Мертво вокруг. Серо-желтый песок, в котором вязнут ноги. Песок режет глаза, скрипит на зубах. Плач обессиленных детей: «Мама, пить…» А в ответ — беспомощный стон матерей.

Сколько ночей они брели? Сколько капель росы могли собрать на рассвете с колючих кустиков? Сколько дней прятались от беспощадного солнца, выгребая слабыми руками ямки в песке? Тысячи этих ямок уже стали могилами. Над ними с хищным посвистом пролетал жгучий ветер, нагоняя не тучи, а стаи черного воронья.

Иссохшие тени брели дальше, страх толкал их в спину. Где-то впереди спасительный Евфрат, вода, сады, тень. Но пока бескрайняя пустыня, во́роны над головой и обманчивые миражи.

Обугленные лица детей обтянуты кожей. Скорбные глаза с тяжким недоумением смотрят вокруг: вот мир, в котором мы должны жить? А матери с потресканными губами хрипло, из последних сил говорят им о родных горах, о родном языке.

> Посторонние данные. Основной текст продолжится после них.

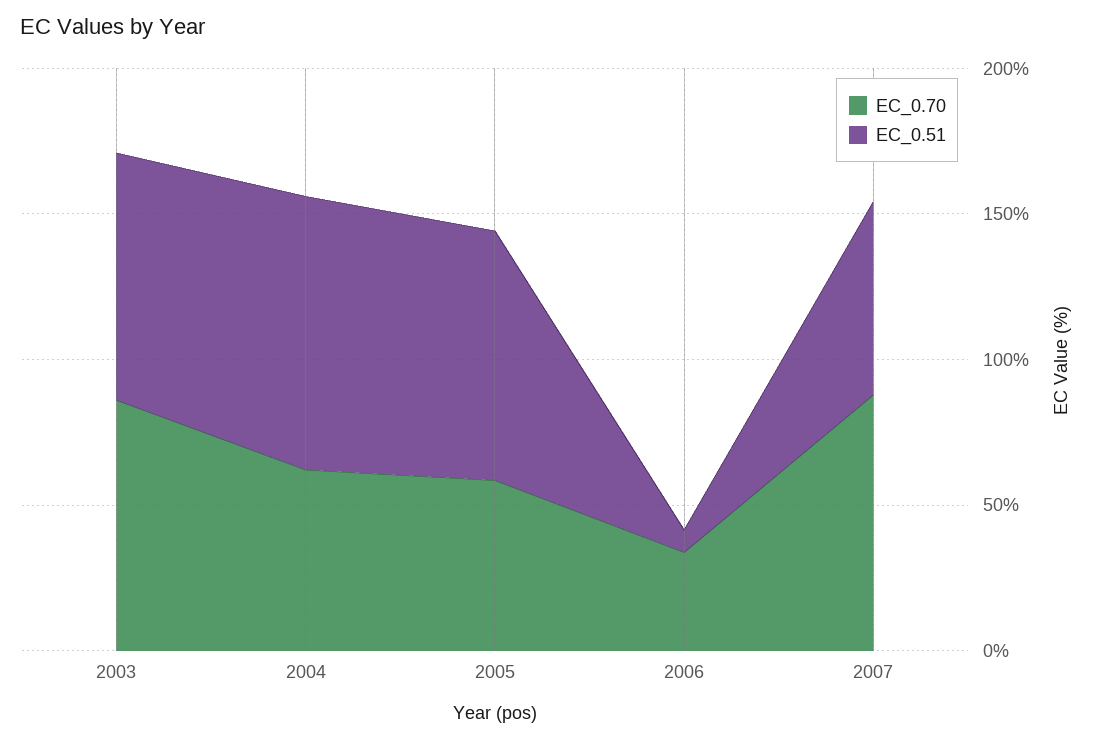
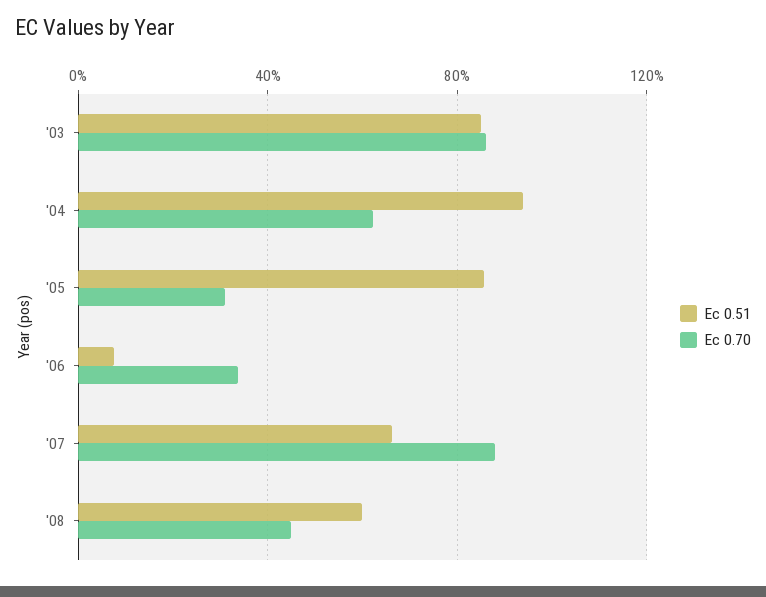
EC_0.70, 2005: 60 -> 30
EC_0.51, '08: none -> 60
EC_0.70, '08: none -> 45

Как вложить это в маленькое и уже такое измученное детское сердце?

Может статься, что забудут образ матери, имя матери, но нельзя, чтоб в этих песках была похоронена память народа.

— Пить! — стонут дети.

— Не забудьте! — стонут матери.

Багряный круг касается мглистого горизонта, предзакатное солнце кидает вверх огненные лучи. Что это? Кровавые пожары кинулись вдогон? Или турецкие сабли кроят уже самое небо?

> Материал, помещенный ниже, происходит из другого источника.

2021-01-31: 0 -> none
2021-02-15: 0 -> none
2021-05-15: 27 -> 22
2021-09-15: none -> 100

Все, все вытерпеть. Спасти детей, чтобы потом, потом, хотя бы и вокруг света, они вернулись на родную землю с родным словом.

В наполненных отчаянием глазах матери вспыхивает счастливая мысль. Она отламывает веточку от колючего куста и почерневшей, тонкой, как эта веточка, рукой чертит на песке буквы.

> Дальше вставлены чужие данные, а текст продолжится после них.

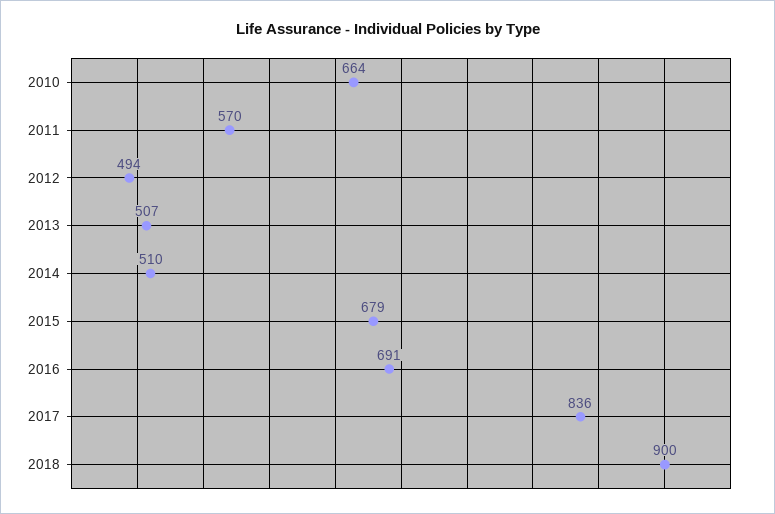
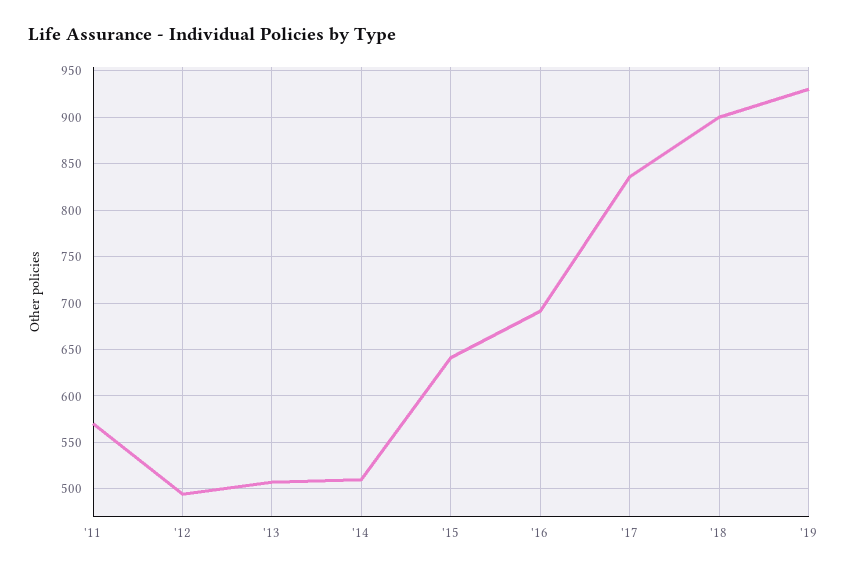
2010: 664 -> none
2015: 679 -> 640
'19: none -> 930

— Смотри, сынок, запоминай… Айб… Бен… Гим…

Дрожащим голосом мальчик повторял:

— Айб… Бен… Гим… — Смотри и помни!

Мать передает прутик мальчику, и вот он уже сам, сдвинув густые брови, рисует на песке бессмертные знаки Месропа Маштоца.

Тер-Зор. Проклятая богом и людьми, усеянная костями пустыня. Ветер гонит песок, исчезли последние следы. Но, может, и до сих пор видны очертания букв?

Много лет назад я прочитал где-то, а может быть, от кого-то слышал, как матери, умирая от голода и жажды, учили детей в гибельной пустыне. Но я считал, что это легенда.

Однако передо мной сидел седой человек, который прошел адские круги геноцида, блужданий на чужбине, а потом сам учил детей родному языку.

— Ведь недаром ваше имя Арутюн, — сказал я.

По-армянски это слово означает «воскресение».